Partly owing to their compact size, nanobodies could work where larger antibodies fail.
Nanobodies can squeeze into parts of the SARS-CoV-2 virus that larger antibodies cannot reach, studies have shown.
Theoretically, these nanobodies could be inhaled because of their unique physical properties, the study said.
Nanobodies also have unusually long shelf-lives and cost very little to mass-produce.
Llamas, belonging to the family Camelidae, naturally produce nanobodies when exposed to a virus, much the same way humans produce antibodies.
Rout and colleagues have developed enormous libraries of promising SARS-CoV-2 nanobodies by giving a small dose of COVID protein to llamas.
According to the study, the scientists sequenced the nanobody DNA obtained from the blood samples of the llamas and then transferred key genes to bacteria, which, in turn, produced many more nanobodies for lab analysis.

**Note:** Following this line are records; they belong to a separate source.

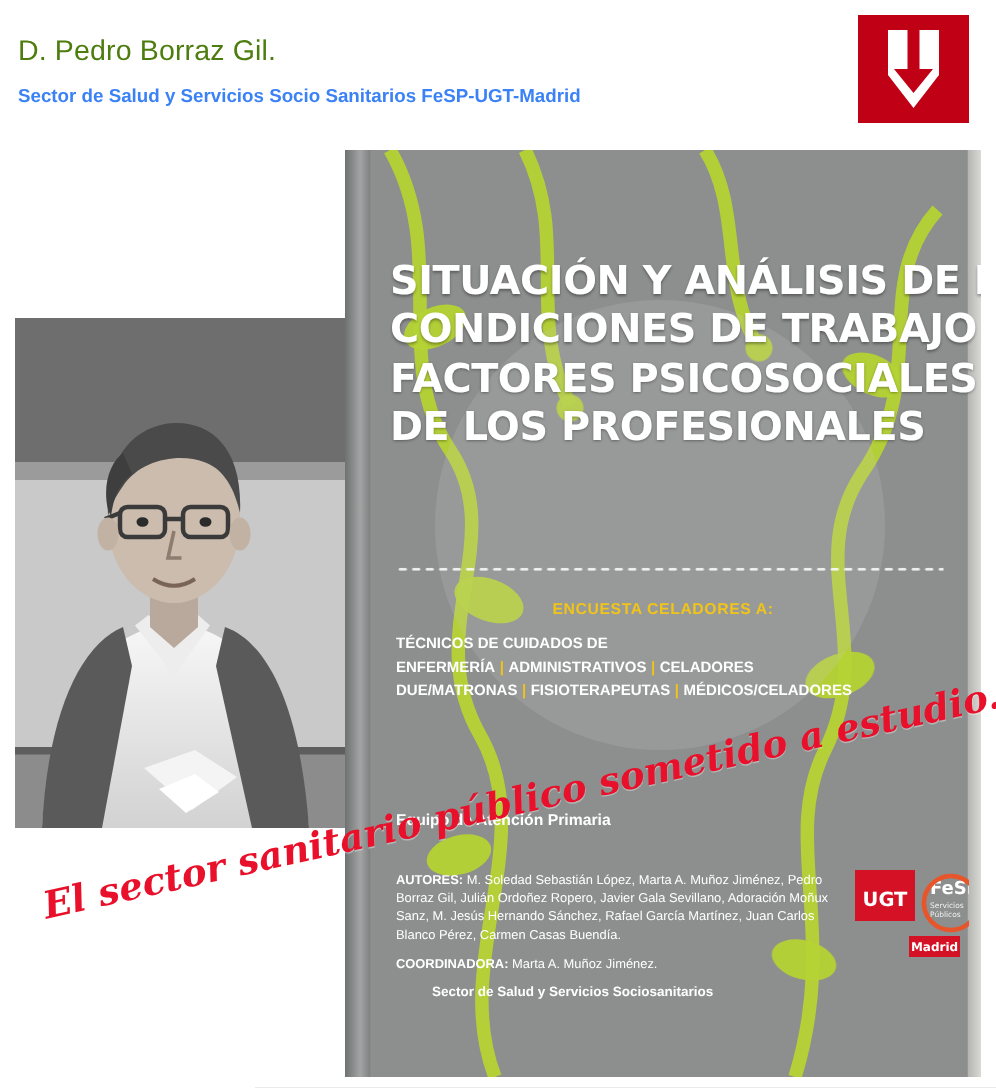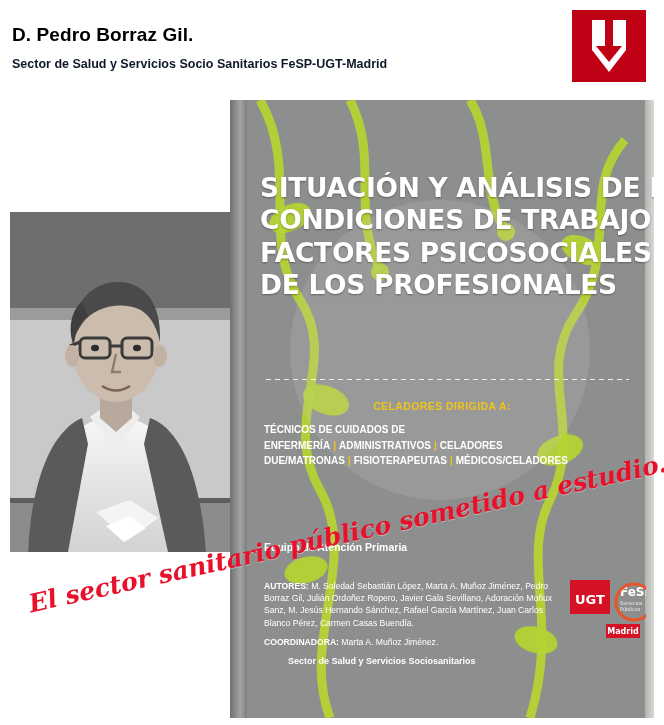"D. Pedro Borraz Gil." .hdr-name { color: #000000 -> #4d7c0f; font-weight: bold -> normal }
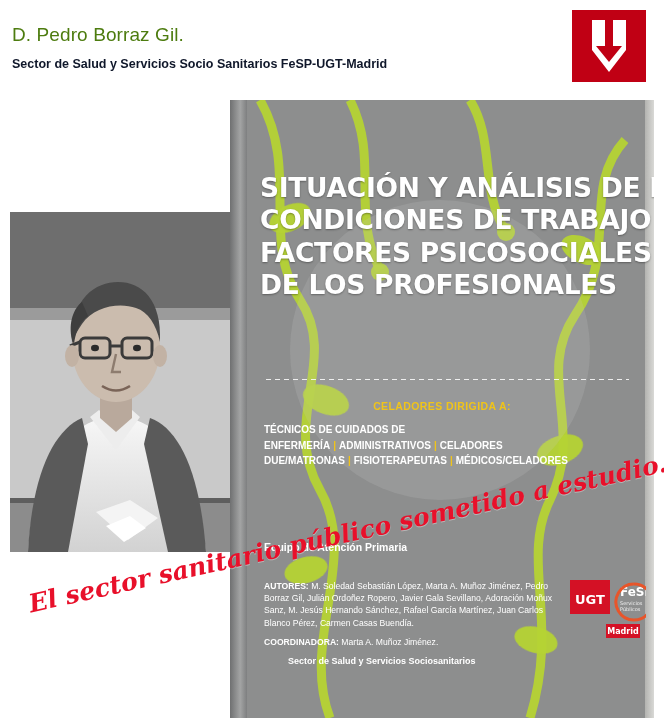"Sector de Salud y Servicios Socio" .hdr-sub { color: #0f172a -> #3b82f6 }
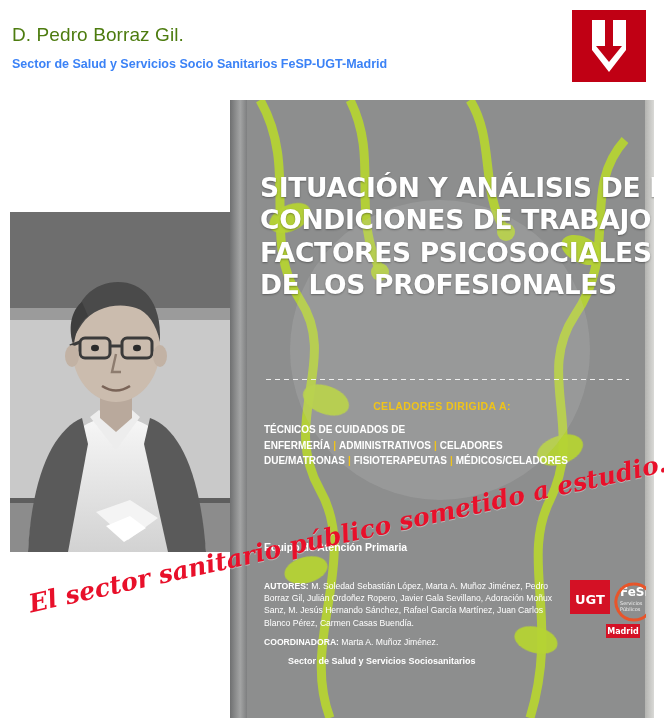"CELADORES DIRIGIDA A:" div.encuesta { text: CELADORES DIRIGIDA -> ENCUESTA CELADORES }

But screening these nanobody libraries to see how well they work and which variants they work against can be time-consuming and expensive.

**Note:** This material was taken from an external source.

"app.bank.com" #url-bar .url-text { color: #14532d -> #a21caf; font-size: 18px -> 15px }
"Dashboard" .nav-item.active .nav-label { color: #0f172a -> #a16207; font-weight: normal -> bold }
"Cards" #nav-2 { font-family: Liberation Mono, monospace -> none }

Rout and colleagues have long relied on the "mass spectrometry" technique, which works extraordinarily well but requires expensive equipment and substantial expertise to perform.
They wondered whether a recently discovered "yeast display method", which was potentially far less expensive and simpler, could also effectively sort through their nanobody library.

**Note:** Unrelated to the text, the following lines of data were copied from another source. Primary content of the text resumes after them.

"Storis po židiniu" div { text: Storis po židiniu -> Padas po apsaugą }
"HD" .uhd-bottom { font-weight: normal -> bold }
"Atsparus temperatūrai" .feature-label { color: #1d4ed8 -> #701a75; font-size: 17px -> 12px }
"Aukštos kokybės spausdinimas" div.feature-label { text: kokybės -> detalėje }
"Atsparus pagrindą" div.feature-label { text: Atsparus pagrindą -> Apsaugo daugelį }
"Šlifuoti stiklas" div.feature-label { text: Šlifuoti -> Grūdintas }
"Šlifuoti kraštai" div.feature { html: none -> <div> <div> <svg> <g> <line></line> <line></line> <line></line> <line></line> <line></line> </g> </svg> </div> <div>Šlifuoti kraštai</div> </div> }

Rout, in collaboration with Rockefeller's professor Fred Cross, started by first optimizing the yeast display method. The two heads-of-lab took the unusual step of performing most of the benchwork themselves, the study said.
They then used their optimized method to screen a library of nanobodies that they had previously screened with the mass spectrometry technique.
They found that their version of the yeast display method not only identified many of the same nanobody candidates as the other approach, but also identified numerous other candidates that they had missed.
"The method is not ours," Cross clarified. "But we made it simpler."
The relatively simple and low-cost procedure described in the paper could empower laboratories in low-resource areas to generate nanobodies against SARS-CoV-2, as well as other viruses.
"A researcher anywhere in the world, with fairly limited resources, could use this technique," said Rout. "The llama-related stuff could be FedEx-ed from North America."
The study expects that such techniques will lower the bar for entry into nanobody research for Covid and produce therapies to prevent infection.
"How we'd make the therapeutic is unestablished, as yet," said Cross.
"The specificity is there and the activity is there, but we don't have a drug yet. It'd be nice if we did. Hopefully someday.